Bellows became the country’s first secretary of state to rule Trump ineligible for the 2024 presidential primary after finding he violated Section 3 of the 14th Amendment to the U.S. Constitution, which prohibits a person who engaged in insurrection from holding office. Bellows said in her Dec. 28 ruling that Trump incited the Jan. 6, 2021, riot at the U.S. Capitol, a conclusion the Colorado Supreme Court also reached a week before the Maine decision.
Trump has appealed the Maine ruling to the Superior Court and the Colorado decision to the U.S. Supreme Court, also asking the Maine court to pause its consideration of the case until the Supreme Court issues a ruling. His name will still appear on primary ballots Maine sends to military and overseas voters starting Jan. 20 ahead of the March 5 primary, given deadlines in the legal cases.
The Kennebec County Superior Court in Augusta is expected to rule by Jan. 17 on Trump’s appeal. That ruling could then be appealed within three days to the Supreme Judicial Court, which must issue a final decision within 14 days. The U.S. Supreme Court will hold oral arguments Feb. 8 in the Colorado case. Trump’s attorneys have asked the Maine court to pause its consideration of the case until the Supreme Court issues its ruling.

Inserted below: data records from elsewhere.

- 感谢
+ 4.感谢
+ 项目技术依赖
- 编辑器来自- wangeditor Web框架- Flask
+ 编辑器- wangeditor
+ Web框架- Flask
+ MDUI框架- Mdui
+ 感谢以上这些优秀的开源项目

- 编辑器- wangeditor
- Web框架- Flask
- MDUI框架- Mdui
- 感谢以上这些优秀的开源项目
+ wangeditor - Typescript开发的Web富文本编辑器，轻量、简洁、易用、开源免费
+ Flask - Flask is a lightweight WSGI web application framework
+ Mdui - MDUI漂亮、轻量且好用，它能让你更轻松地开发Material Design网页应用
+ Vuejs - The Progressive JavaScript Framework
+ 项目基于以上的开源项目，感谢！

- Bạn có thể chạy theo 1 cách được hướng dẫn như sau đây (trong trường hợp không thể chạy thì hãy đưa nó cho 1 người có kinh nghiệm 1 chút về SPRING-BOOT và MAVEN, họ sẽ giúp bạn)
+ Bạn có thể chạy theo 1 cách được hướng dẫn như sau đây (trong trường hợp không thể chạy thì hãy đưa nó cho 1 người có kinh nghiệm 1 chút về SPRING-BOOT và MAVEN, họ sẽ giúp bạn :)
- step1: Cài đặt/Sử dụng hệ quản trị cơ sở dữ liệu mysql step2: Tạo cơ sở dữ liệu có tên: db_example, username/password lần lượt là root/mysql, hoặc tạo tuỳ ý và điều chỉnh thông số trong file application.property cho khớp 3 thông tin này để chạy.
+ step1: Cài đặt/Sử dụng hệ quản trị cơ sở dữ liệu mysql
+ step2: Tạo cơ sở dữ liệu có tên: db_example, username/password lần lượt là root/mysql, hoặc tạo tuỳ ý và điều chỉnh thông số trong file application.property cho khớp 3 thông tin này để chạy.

Last week, Bellows had called the impeachment attempt a political attack. The last impeachment effort in Maine was against then-Gov. Paul LePage, a Republican, and failed in 2016.
Numerous Republican lawmakers reiterated criticism Tuesday that they and Trump have already leveled at Bellows since her December ruling.
“She’s found someone guilty without a formal charge or court proceeding and issued her sentence,” Rep. Jim Thorne, R-Carmel, said.
Democrats in the House defended Bellows by noting she was required under state law to consider and rule on the three challenges to Trump’s eligibility, including one challenge from a bipartisan group of former elected officials.
“We should not punish her by removing her from office for simply doing her job,” Rep. Kevin O’Connell, D-Brewer, said.